The MMITSS system on Redwood Road became fully operational in November 2017. Four buses are currently outfitted with DSRC devices, and additional buses are scheduled to have hardware involved in the next few months. While there are a number of DSRC-based test beds around the country, Redwood Road is the first fully operational V2I DSRC application in the U.S., where the transmitted data is being used in day-to-day operations of a transportation system.
DSRC on-board units were installed in several UTA buses so the bus schedule and occupancy can be queried by the MMITSS system.
The why of it all
The intent of implementing MMITSS on Redwood Road was to improve schedule reliability of the UTA bus along that corridor. It is important to evaluate the effectiveness of the system in achieving that goal, and also to evaluate the impacts on other traffic. In early 2017, a contract was entered into with Avenue Consultants to perform this evaluation. Their effort includes before-and-after studies along the corridor, using data generated by the MMITSS system, signal performance data obtained from UDOT’s ATSPM system, GPS data, and service data obtained from UTA on this bus route. That evaluation will be completed over the next few months.
Vehicle-to-infrastructure systems promise to transform transportation management and significantly reduce traffic crashes. UDOT’s deployment of this connected vehicle corridor on Redwood Road represents a first significant step to the implementation of many safety and mobility applications using this technology. Although MMITSS is a mobility application, and will not directly impact transportation safety, valuable lessons were learned from the deployment of this technology. Issues surrounding hardware specifications and procurement, wireless communications, software standards, equipment installation, and operational parameters were all encountered during the process. This learning process will set the stage for future deployments.
AASHTO, the Institute of Transportation Engineers (ITE), and the Intelligent Transportation Society of America (ITS America) have jointly supported a deployment effort known as the “SPaT Challenge.” In this effort, transportation agencies around the country are being challenged to deploy DSRC units on at least one signalized corridor of about 20 intersections in every state by 2020. These deployments should broadcast the SPaT and MAP messages. To date, over 30 agencies have committed to meeting the SPaT Challenge, and seven of those agencies have completed their deployments, including UDOT.
In addition to the SPaT Challenge locations, the U.S. DOT has funded three large connected vehicle deployments, in Tampa, Fla., New York City, and Wyoming. These sites, known as pilot deployments, will create a variety of software applications and install V2I equipment along the roadside and in thousands of vehicles, using DSRC and other communications mechanisms. Some of the applications they are developing include warnings to drivers about vehicles running red lights, notification about vehicles out of the driver’s view that are suddenly braking, warnings about unsafe curve speeds, warnings about appropriate speeds at school zones and work zones, assistance in safely making left turns in intersections, and pedestrian presence warnings. While on-board vehicle sensors may provide similar safety benefits in some cases, many of these V2I applications provide information about conditions that cannot be seen by the driver or the vehicle’s systems.

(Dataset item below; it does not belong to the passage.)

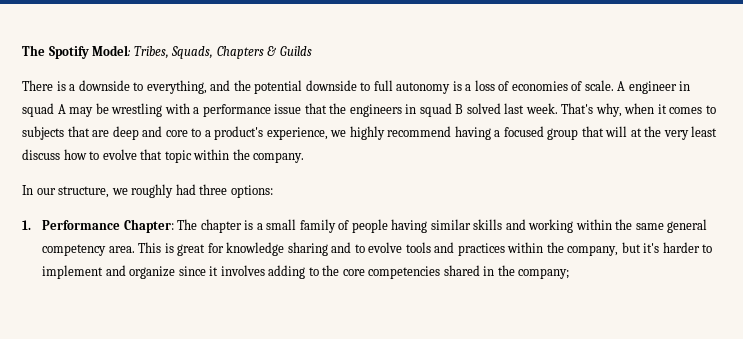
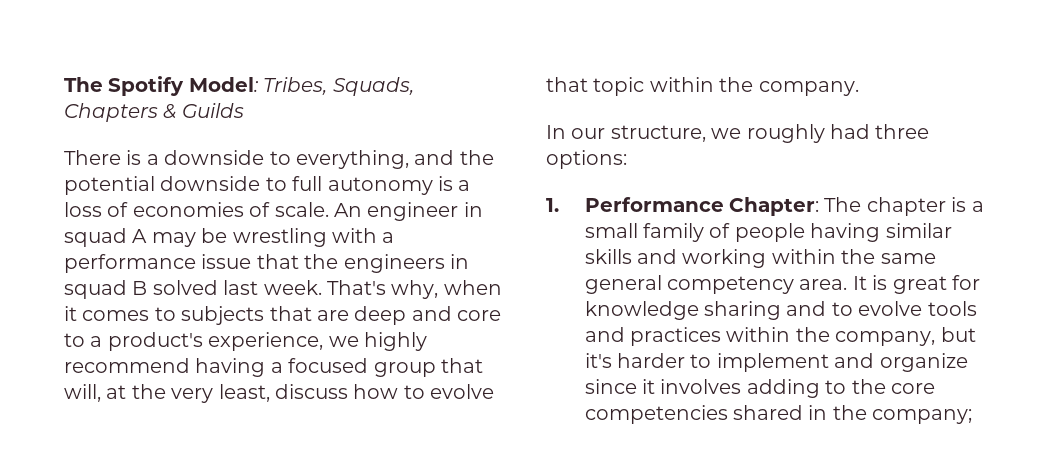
[617,81,626,91] A -> [334,203,362,217] An
[605,126,628,137] will -> [64,384,101,402] will,
[691,126,718,137] least -> [218,384,270,402] least,
[138,242,162,253] This -> [852,276,867,290] It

UDOT plans to expand this connected vehicle deployment both geographically and in scope. Another transit signal priority corridor is being planned for deployment in the summer of 2018, also using MMITSS, and design is underway to use this system to provide priority to snowplows when they are actively plowing. Discussions also are underway to identify additional applications that can be deployed along Redwood Road or other locations, including safety applications.